(WHAT THE EXERCISE ASKS):
Copy the listing exactly, leaving out every picture.

BEGIN

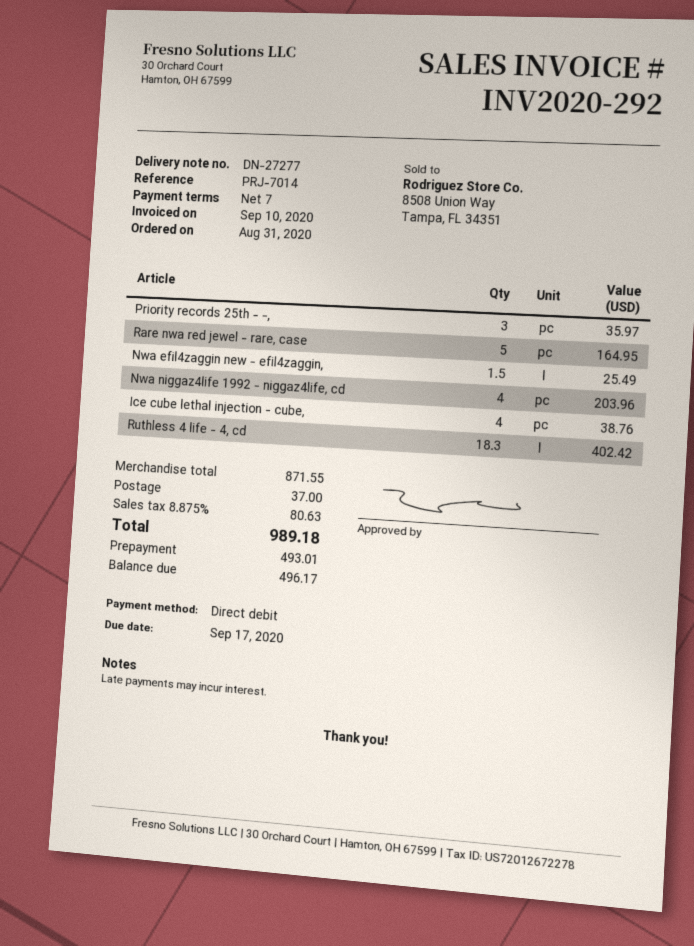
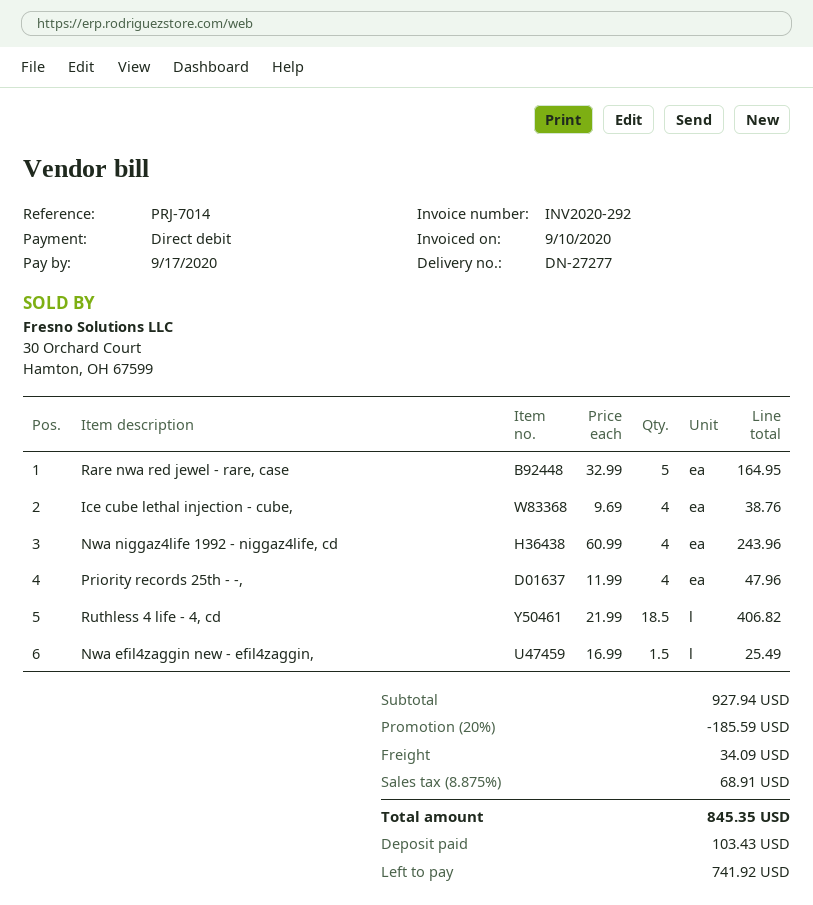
Priority records 25th - -,: 3 for 35.97 -> 4 for 47.96
Nwa niggaz4life 1992 - niggaz4life, cd: 4 for 203.96 -> 4 for 243.96
Ruthless 4 life - 4, cd: 18.3 for 402.42 -> 18.5 for 406.82
subtotal: 871.55 -> 927.94
discount: none -> 20% = 185.59
shipping: 37.00 -> 34.09
tax: 8.875% = 80.63 -> 8.875% = 68.91
total: 989.18 -> 845.35
deposit: 493.01 -> 103.43
balance: 496.17 -> 741.92

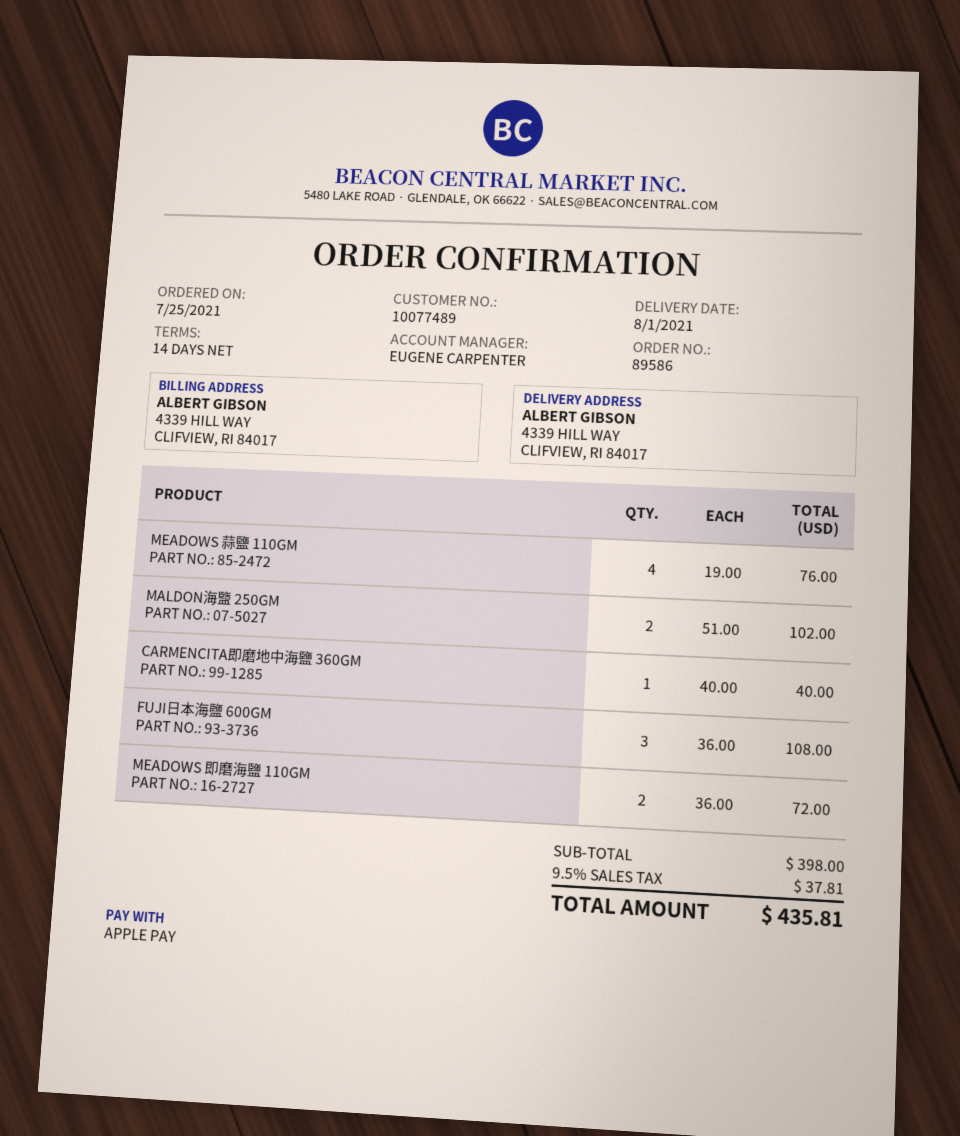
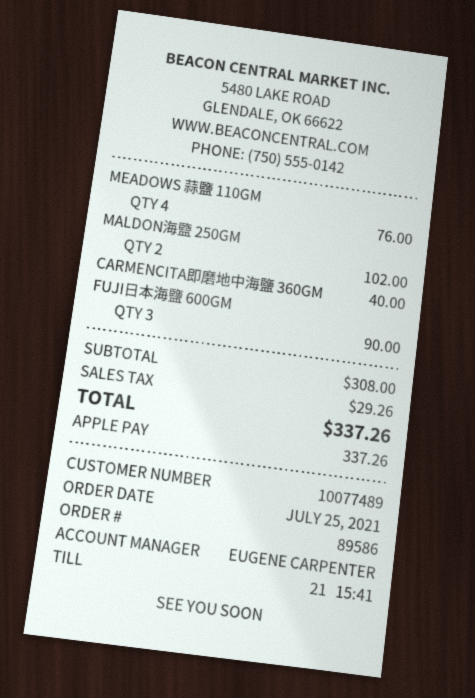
FUJI日本海鹽 600GM: 3 for 108.00 -> 3 for 90.00
MEADOWS 即磨海鹽 110GM: 2 for 72.00 -> none
subtotal: 398.00 -> 308.00
tax: 37.81 -> 29.26
total: 435.81 -> 337.26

END

(RESULT):
Priority records 25th - -,: 3 for 35.97 -> 4 for 47.96
Nwa niggaz4life 1992 - niggaz4life, cd: 4 for 203.96 -> 4 for 243.96
Ruthless 4 life - 4, cd: 18.3 for 402.42 -> 18.5 for 406.82
subtotal: 871.55 -> 927.94
discount: none -> 20% = 185.59
shipping: 37.00 -> 34.09
tax: 8.875% = 80.63 -> 8.875% = 68.91
total: 989.18 -> 845.35
deposit: 493.01 -> 103.43
balance: 496.17 -> 741.92

FUJI日本海鹽 600GM: 3 for 108.00 -> 3 for 90.00
MEADOWS 即磨海鹽 110GM: 2 for 72.00 -> none
subtotal: 398.00 -> 308.00
tax: 37.81 -> 29.26
total: 435.81 -> 337.26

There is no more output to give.